Del universo de encuestados, al menos 100 confesaron haber sufrido abuso por un adulto en el centro educativo, y 134 por un compañero. Y hay algunos que nunca confiesan por temor a ser señalados.

Fue en el baño, a la hora de salida, era mi amigo del salón. Me agarró a la fuerza… me dijo ‘vamos a tener, tú estás loco’, ‘¿Por qué?’, le digo. ‘Bájate’, y a la fuerza me bajó el pantalón, y tuve relaciones", narra en la publicación una mujer trans de 39 años.

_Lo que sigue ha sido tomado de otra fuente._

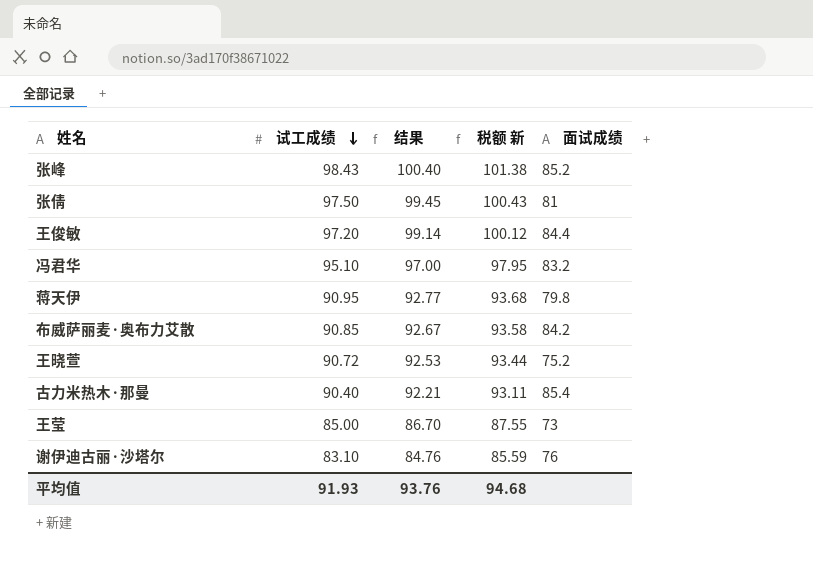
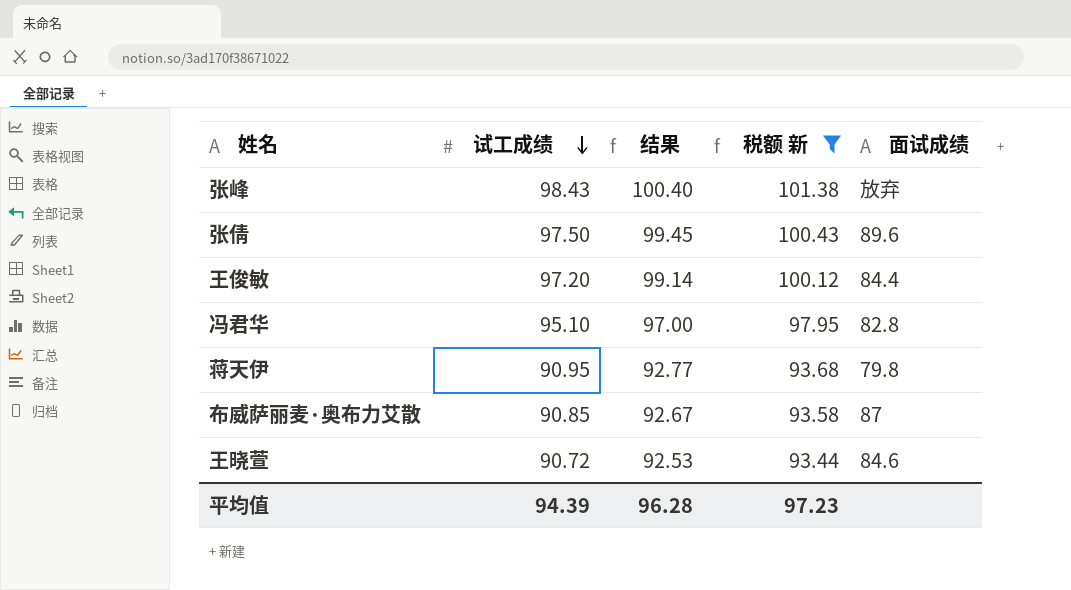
filter: none -> 税额 新 >= 93.44
张峰 | 面试成绩: 85.2 -> 放弃
张倩 | 面试成绩: 81 -> 89.6
冯君华 | 面试成绩: 83.2 -> 82.8
布威萨丽麦·奥布力艾散 | 面试成绩: 84.2 -> 87
王晓萱 | 面试成绩: 75.2 -> 84.6
平均值 | 试工成绩: 91.93 -> 94.39
平均值 | 结果: 93.76 -> 96.28
平均值 | 税额 新: 94.68 -> 97.23

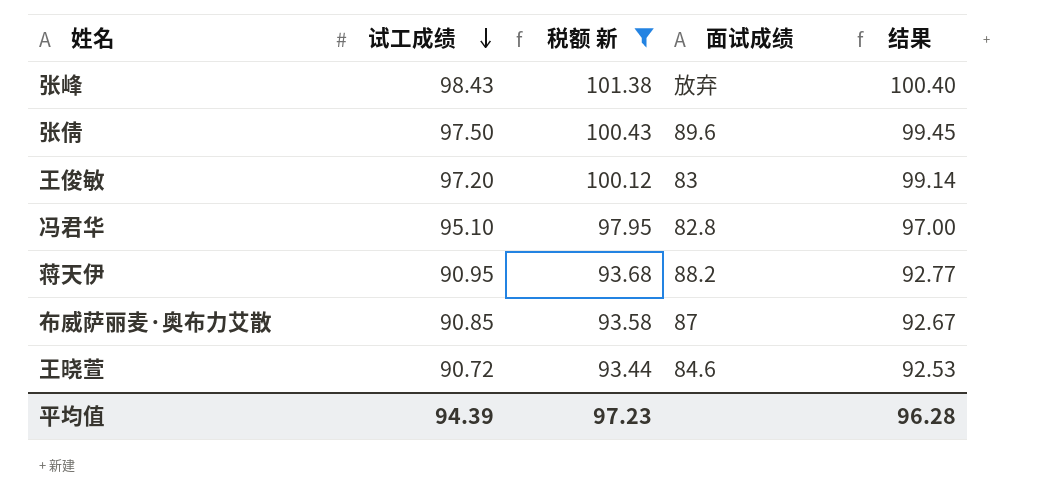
column 结果 | position: 3 -> 5
王俊敏 | 面试成绩: 84.4 -> 83
蒋天伊 | 面试成绩: 79.8 -> 88.2

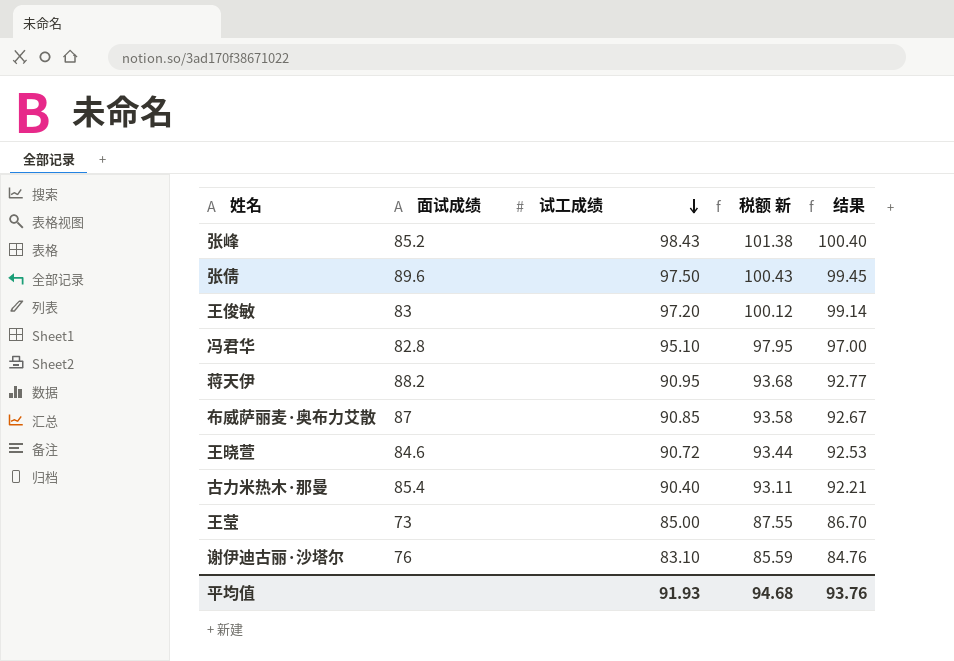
filter: 税额 新 >= 93.44 -> none
column 面试成绩 | position: 4 -> 2
张峰 | 面试成绩: 放弃 -> 85.2
平均值 | 试工成绩: 94.39 -> 91.93
平均值 | 税额 新: 97.23 -> 94.68
平均值 | 结果: 96.28 -> 93.76

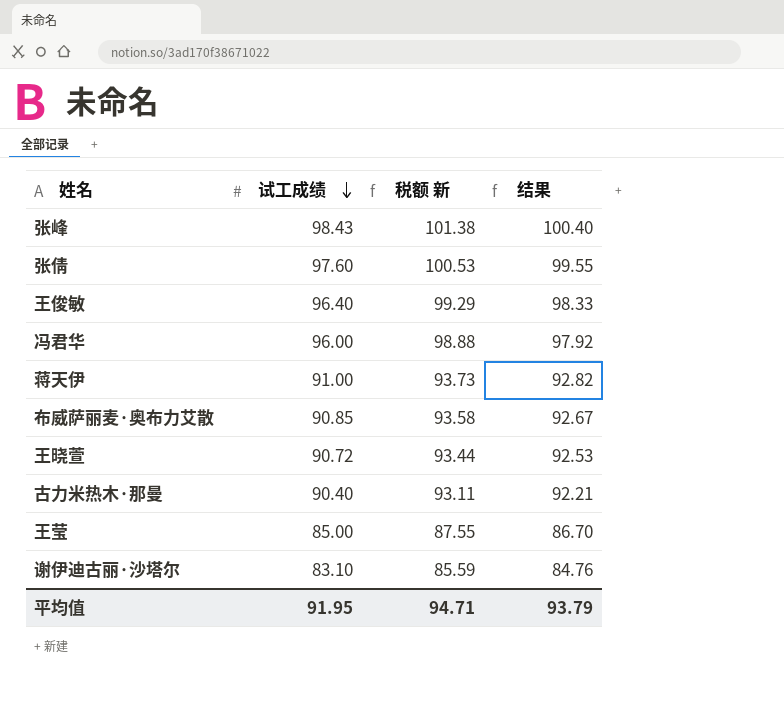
column 面试成绩 | position: 2 -> none
张倩 | 试工成绩: 97.50 -> 97.60
张倩 | 税额 新: 100.43 -> 100.53
张倩 | 结果: 99.45 -> 99.55
王俊敏 | 试工成绩: 97.20 -> 96.40
王俊敏 | 税额 新: 100.12 -> 99.29
王俊敏 | 结果: 99.14 -> 98.33
冯君华 | 试工成绩: 95.10 -> 96.00
冯君华 | 税额 新: 97.95 -> 98.88
冯君华 | 结果: 97.00 -> 97.92
蒋天伊 | 试工成绩: 90.95 -> 91.00
蒋天伊 | 税额 新: 93.68 -> 93.73
蒋天伊 | 结果: 92.77 -> 92.82
平均值 | 试工成绩: 91.93 -> 91.95
平均值 | 税额 新: 94.68 -> 94.71
平均值 | 结果: 93.76 -> 93.79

"La escuela debería ser un espacio libre de violencia. El Estado no lo está garantizando", enfatiza Álvarez.

No más cuerpos marcados

Son las chicas trans –aquellas personas que se identifican como niña o mujer, pero fueron identificadas como hombres al nacer– las que sufren más el peso de la sociedad heteronormativa, que solo acepta la existencia de dos géneros. Son ellas las que terminan abandonando la escuela, huyendo de casa o hasta suicidándose.

"Tengo una amiga mexicana en el chat que es trans y que aún no le dice a sus papás… tiene mucho miedo", comenta Alex.

El cambio de colegio le ha sentado bien, a no ser por la falda que debe vestir. "Sus compañeras le envían cartitas", cuenta con risas su madre. Aunque eso a él parece no interesarle, pues confiesa que le gustan los chicos.

Alex planea seguir un tratamiento hormonal en el futuro para moldear su cuerpo masculino, uno que aún menstrúa y que tiene pechos. "Lo de los senos me frustra, quisiera no tenerlos, la gente siempre me los mira para que me identifique como hombre o mujer. Es horrible", dice, mientras enseña sus dibujos. Ya no retrata gente cayendo en agujeros negros o cuerpos marcados con una equis. Eran estas las figuras que más repetía cuando estaba deprimido.